On August 1st I thought Matilda was teething what with the cranky and drooling and general discontent. As we all know, I was wrong. It was not a tooth pushing up but a head cold with two ear infections, one vomiting incident, two fevers, three trips to the pediatrician, one trip to the ER, a drool rash and two scripts for antibiotics. Also, Benadryl, a dreaded loathing of the bulb syringe and many many kleenex.
This poor kid has been through the ringer but babies, they are strong-willed and not prone to complaining (like their parents). She can hardly breathe but that's not stopping her. Oh no. She's crawling
and pulling up to stand around
and learning about "no."
She's basically Go Go Go these days, runny nose and ear infections be damned. She claps her hands and blows raspberries and has elaborate conversations with her wash cloths. She's also 100% mobile so this past weekend we began baby-proofing the house. We started with the gates. One trip to the local baby-centric store and we'd purchased not only the gate we needed and the extension for the gate we already had, but we'd spent $100 on bright molded plastic things that make noise and music sounds and light up like Christmas hams. No wait, Christmas trees. (Two and a half months till Christmas! Bright lights, shiny ornaments! Presents! Wrapping paper and pumkpin pie! After Christmas ornament sales! ...Oh right, sorry.)

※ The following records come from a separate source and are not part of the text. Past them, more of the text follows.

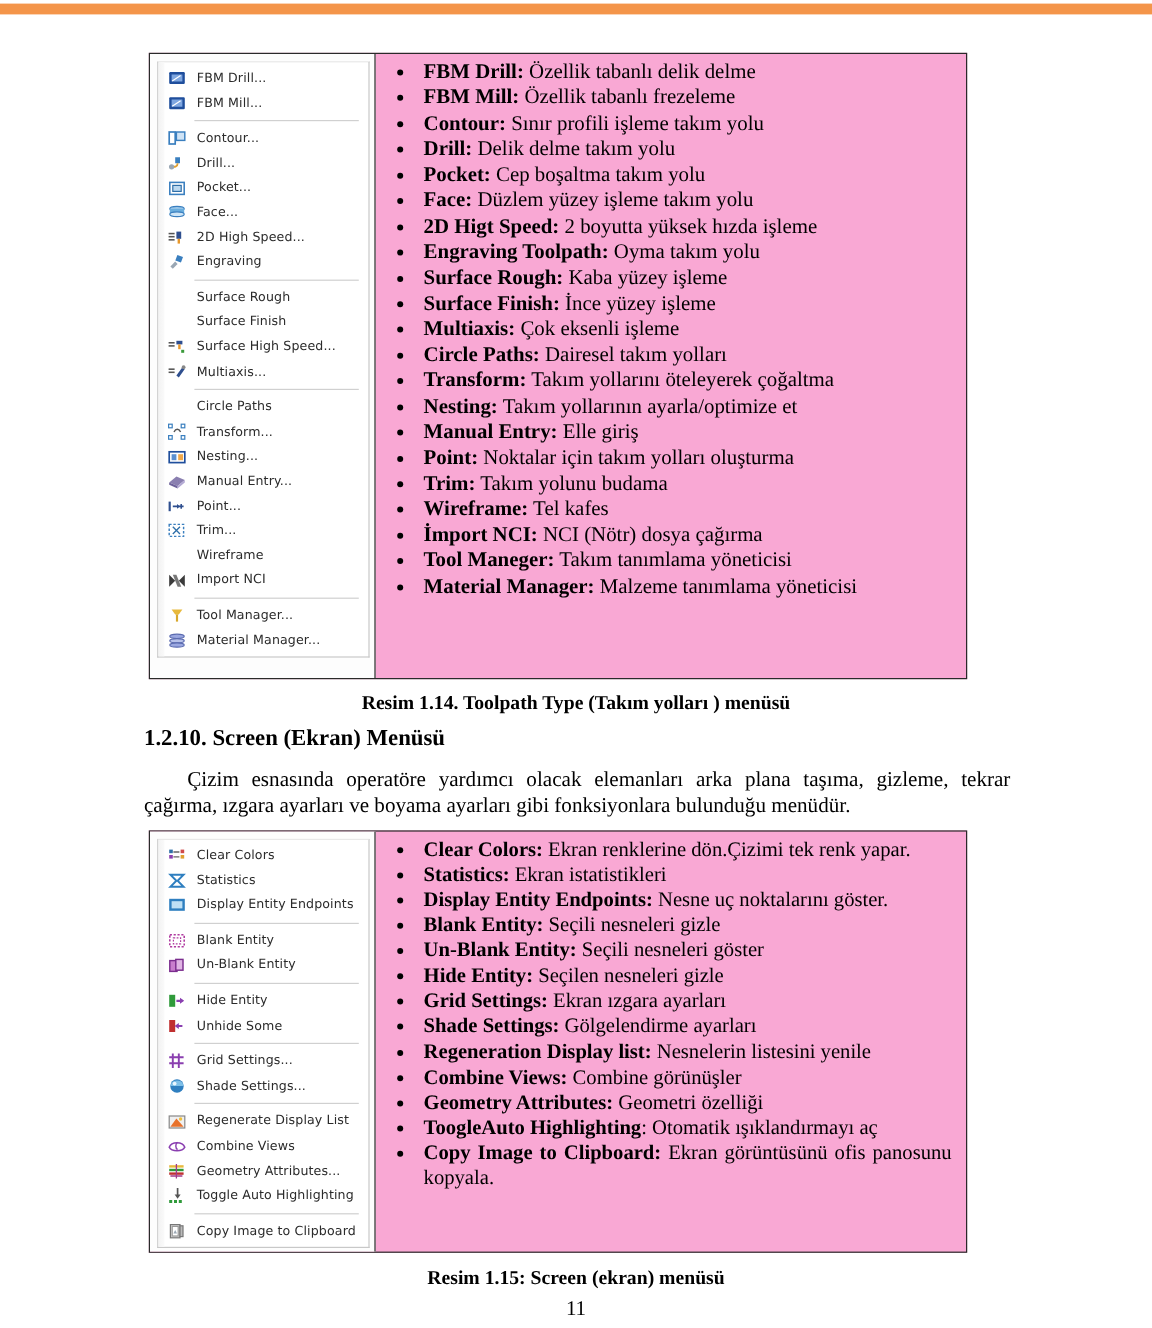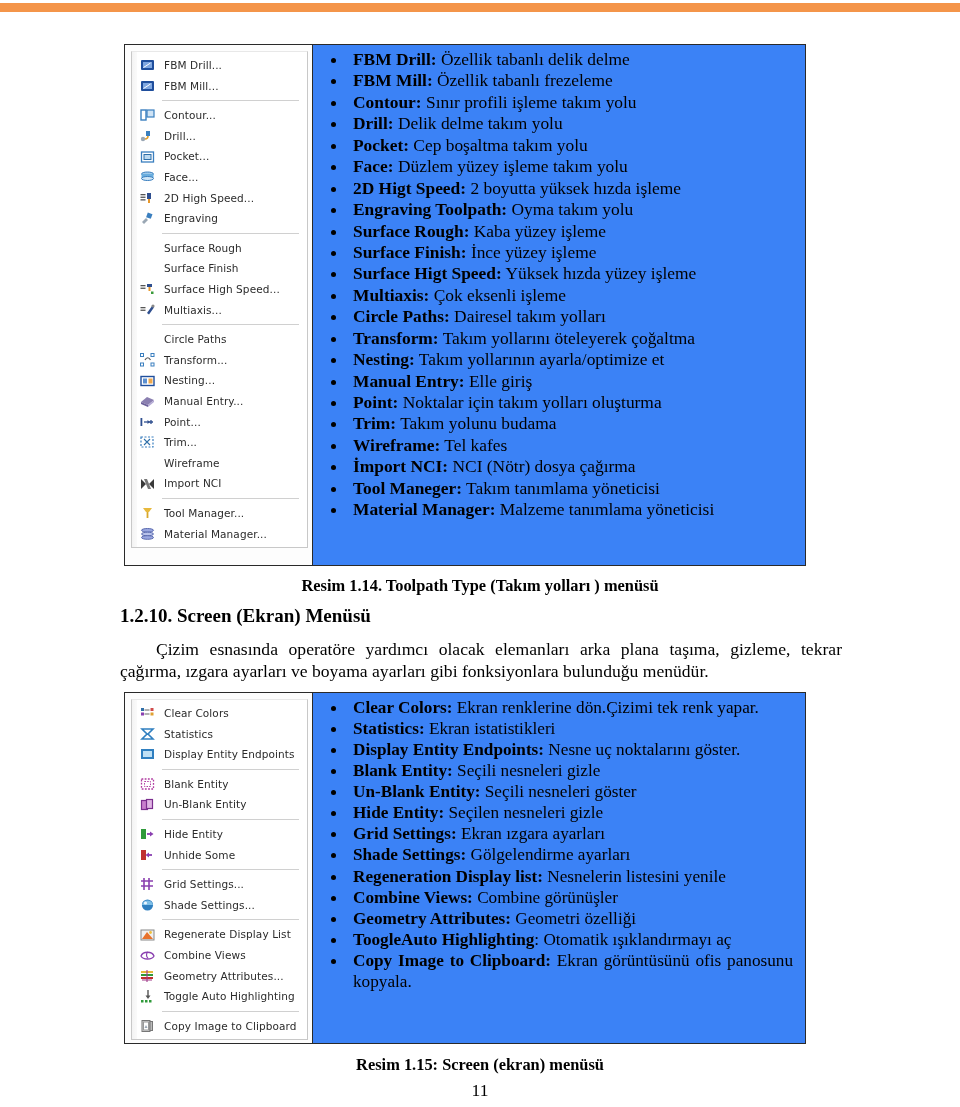--- a/index.html
+++ b/index.html
@@ -23,21 +23,21 @@
     top: 3px;
     width: 960px;
     height: 9px;
     background: #F4954A;
   }
 
   
   .fig-table {
     position: absolute;
     border: 1.6px solid #2a2a2a;
-    background: #3b82f6;
+    background: #f9a8d4;
     box-sizing: border-box;
     display: flex;
   }
   .fig-left {
     box-sizing: border-box;
     border-right: 1.6px solid #2a2a2a;
     background: #fdfdfd;
     flex: 0 0 auto;
     padding: 0;
     position: relative;
@@ -384,21 +384,20 @@
         <li><b>FBM Drill:</b><span> Özellik tabanlı delik delme</span></li>
         <li><b>FBM Mill:</b><span> Özellik tabanlı frezeleme</span></li>
         <li><b>Contour:</b><span> Sınır profili işleme takım yolu</span></li>
         <li><b>Drill:</b><span> Delik delme takım yolu</span></li>
         <li><b>Pocket:</b><span> Cep boşaltma takım yolu</span></li>
         <li><b>Face:</b><span> Düzlem yüzey işleme takım yolu</span></li>
         <li><b>2D Higt Speed:</b><span> 2 boyutta yüksek hızda işleme</span></li>
         <li><b>Engraving Toolpath:</b><span> Oyma takım yolu</span></li>
         <li><b>Surface Rough:</b><span> Kaba yüzey işleme</span></li>
         <li><b>Surface Finish:</b><span> İnce yüzey işleme</span></li>
-        <li><b>Surface Higt Speed:</b><span> Yüksek hızda yüzey işleme</span></li>
         <li><b>Multiaxis:</b><span> Çok eksenli işleme</span></li>
         <li><b>Circle Paths:</b><span> Dairesel takım yolları</span></li>
         <li><b>Transform:</b><span> Takım yollarını öteleyerek çoğaltma</span></li>
         <li><b>Nesting:</b><span> Takım yollarının ayarla/optimize et</span></li>
         <li><b>Manual Entry:</b><span> Elle giriş</span></li>
         <li><b>Point:</b><span> Noktalar için takım yolları oluşturma</span></li>
         <li><b>Trim:</b><span> Takım yolunu budama</span></li>
         <li><b>Wireframe:</b><span> Tel kafes</span></li>
         <li><b>İmport NCI:</b><span> NCI (Nötr) dosya çağırma</span></li>
         <li><b>Tool Maneger:</b><span> Takım tanımlama yöneticisi</span></li>

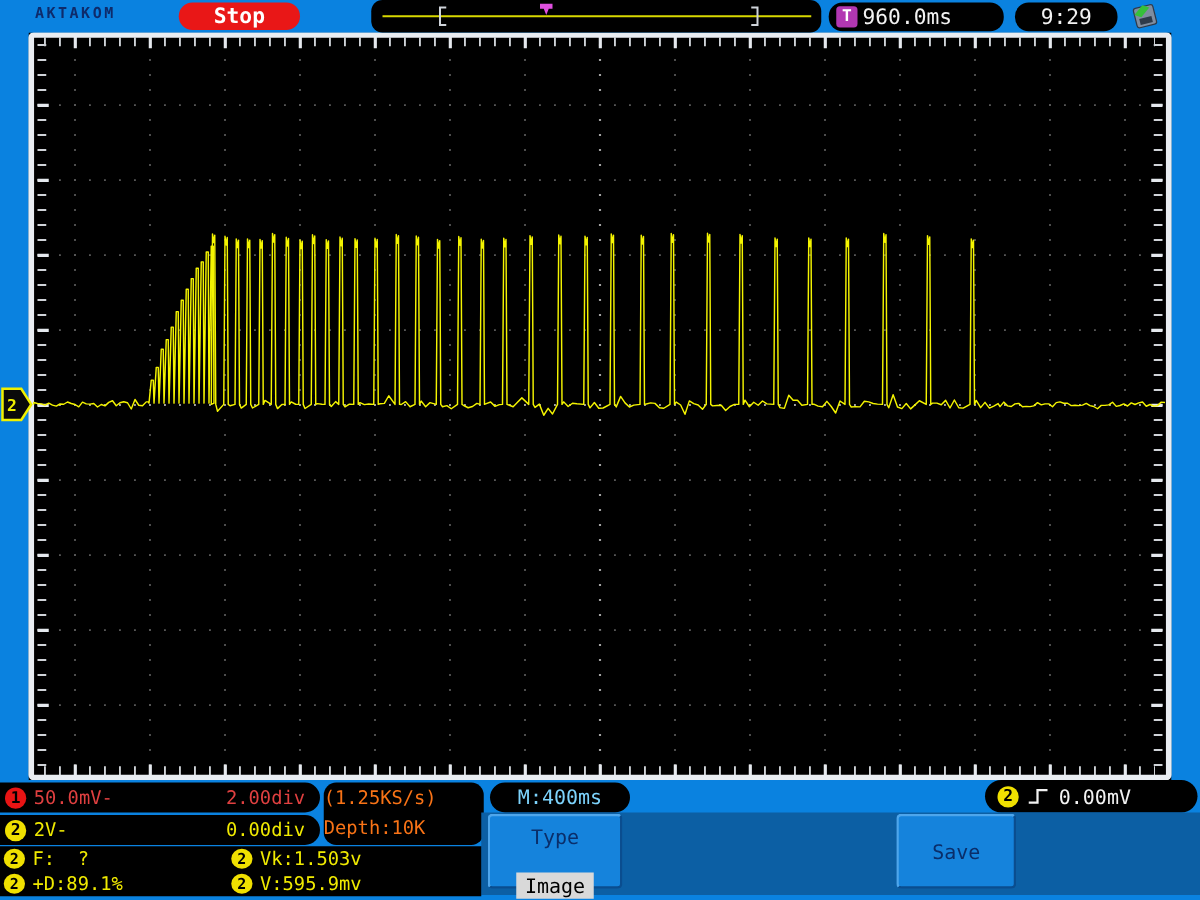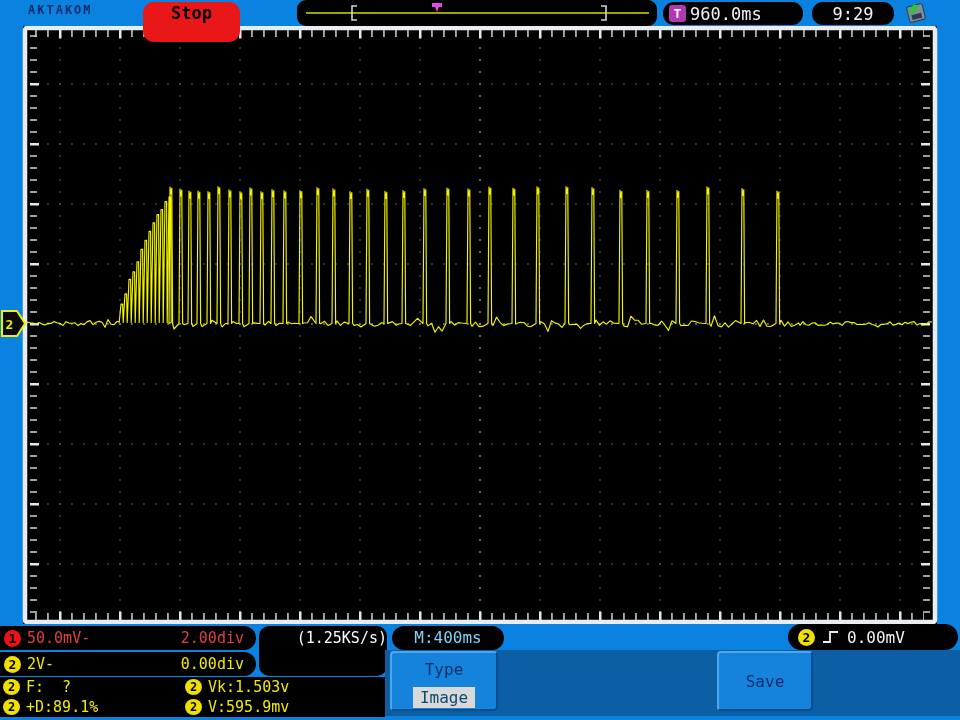--- a/index.html
+++ b/index.html
@@ -2,22 +2,22 @@
 <html><head>
 <meta charset="utf-8">
 <style>
   html,body{margin:0;padding:0;background:#000;}
   #root{position:relative;width:960px;height:720px;background:#0a82e0;overflow:hidden;
         font-family:"DejaVu Sans Mono",monospace;}
   .abs{position:absolute;}
   
   #topbar{left:0;top:0;width:960px;height:26px;background:#0a82e0;z-index:5;}
   .brand{left:28px;top:3px;font-size:12px;font-weight:bold;color:#0e2b6b;letter-spacing:2px;}
-  .stop-pill{left:143px;top:2px;width:97px;height:40px;background:#e91717;border-radius:11px;
-             color:#000000;font-weight:bold;font-size:17px;text-align:center;line-height:22px;}
+  .stop-pill{left:143px;top:2px;width:97px;height:22px;background:#e91717;border-radius:11px;
+             color:#ffffff;font-weight:bold;font-size:17px;text-align:center;line-height:22px;}
   .trigbar{left:297px;top:0;width:360px;height:26px;background:#000;border-radius:9px;}
   .blackpill{background:#000;border-radius:11px;color:#f2f2f2;display:flex;align-items:center;}
   .tpill{left:663px;top:2px;width:140px;height:23px;padding-left:6px;box-sizing:border-box;gap:4px;}
   .t-icon{display:inline-block;width:17px;height:17px;background:#b237b2;border-radius:3px;
           color:#fff;font-size:13px;font-weight:bold;text-align:center;line-height:17px;}
   .tpill-text,.clock-text{font-size:17px;}
   .clock{left:812px;top:2px;width:82px;height:23px;justify-content:center;align-items:center;}
   .usb{left:902px;top:1px;}
   
   #bottombar{left:0;top:624px;width:960px;height:96px;background:#0a82e0;z-index:5;}
@@ -25,34 +25,34 @@
            display:flex;align-items:center;gap:6px;padding:0 12px 0 4px;box-sizing:border-box;
            justify-content:flex-start;font-size:15px;white-space:pre;}
   .ch1{top:2px;color:#e04040;}
   .ch2{top:28px;color:#f0ea00;}
   .ch-off{margin-left:auto;text-align:center;}
   .badge{display:inline-block;min-width:17px;height:17px;border-radius:50%;color:#000;
          font-size:13px;font-weight:bold;text-align:center;line-height:17px;flex:none;}
   .b-red{background:#e81414;}
   .b-yel{background:#f0e000;}
   .acq-pill{left:259px;top:2px;width:128px;height:50px;background:#000;border-radius:10px;
-            color:#ffffff;font-size:15px;text-align:right;}
+            color:#f97316;font-size:15px;text-align:left;}
   .acq-pill div{line-height:24px;white-space:pre;}
   .m-pill{left:392px;top:2px;width:112px;height:24px;background:#000;border-radius:12px;
           color:#7dd3fc;font-size:16px;text-align:center;line-height:24px;}
   .trig-pill{left:788px;top:0;width:170px;height:26px;border-radius:13px;gap:7px;
              padding-left:10px;box-sizing:border-box;font-size:16px;}
   .menu-strip{left:385px;top:26px;width:575px;height:66px;background:#0c5fa4;}
   .menu-btn{background:#1583dc;border:2px solid;border-color:#4ea6ec #0a4d8f #0a4d8f #4ea6ec;
             border-radius:4px;box-sizing:border-box;color:#0a2e6a;font-size:16px;
             display:flex;flex-direction:column;align-items:center;cursor:pointer;}
   .type-btn{left:390px;top:27px;width:108px;height:60px;}
   .save-btn{left:717px;top:27px;width:96px;height:60px;justify-content:center;}
   .type-label{margin-top:7px;}
-  .type-value{margin-top:8px;background:#d9d9d9;color:#0c4a6e;padding:0 7px;line-height:21px;}
+  .type-value{margin-top:19px;background:#d9d9d9;color:#000000;padding:0 7px;line-height:21px;}
   .meas-panel{left:0;top:53px;width:385px;height:40px;background:#000;}
   .meas-row{position:absolute;left:0;width:385px;height:20px;}
   .meas-cell{position:absolute;top:1px;display:flex;align-items:center;gap:6px;
              color:#f0ea00;font-size:15px;white-space:pre;}
   .meas-cell .badge{width:16px;height:16px;line-height:16px;font-size:12px;}
   .cell-a{left:3px;}
   .cell-b{left:185px;}
 </style>
 </head>
 <body>
@@ -132,20 +132,21 @@
       <span>50.0mV-</span>
       <span class="ch-off">2.00div</span>
     </div>
     <div class="abs ch-pill ch2">
       <span class="badge b-yel">2</span>
       <span>2V-</span>
       <span class="ch-off">0.00div</span>
     </div>
     <div class="abs acq-pill">
       <div>(1.25KS/s)</div>
+      <div>Depth:10K</div>
     </div>
     <div class="abs m-pill">M:400ms</div>
     <div class="abs blackpill trig-pill">
       <span class="badge b-yel">2</span>
       <svg width="18" height="16">
         <polyline points="1,13 8,13 8,3 16,3" fill="none" stroke="#f2f2f2" stroke-width="1.8"></polyline>
       </svg>
       <span>0.00mV</span>
     </div>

She's partial to plastic balls and wooden blocks as both are good for banging. As far as her new table is concerned, (see above) her favorite is the banjo -- she dances along. She pulls herself up on us but doesn't want to be held. We pick her up, she jabs a fist at our neck or a fingernail inside our lip and scissors her legs off our hips. *DOWN*
The head cold has put a damper on her appetite but last night I managed to get her to eat some corn. BY HERSELF, thanks very much. Spoon-feeding is for sissies. When I took her upstairs for her bath, we left a trail of corn niblettes that Hansel would have been jealous of. I took off her shirt and corn fell out like rain. Off came the pants and corn skipped out across the floor all neener-neener you-can't-catch-me. Removed the diaper and yes, CORN. That had not seen the insides of her body. Corn corn everywhere. Dropping to the carpet and getting stuck in her hair and in the corner of her eye and the bottom of my foot.
Later, when she was asleep, I found corn in the bathtub and the hallway and on the kitchen island. It was under the padded seat on her high chair and stuck to the glass doors of the wine glass cabinet. The corn, it moves almost as much as she does.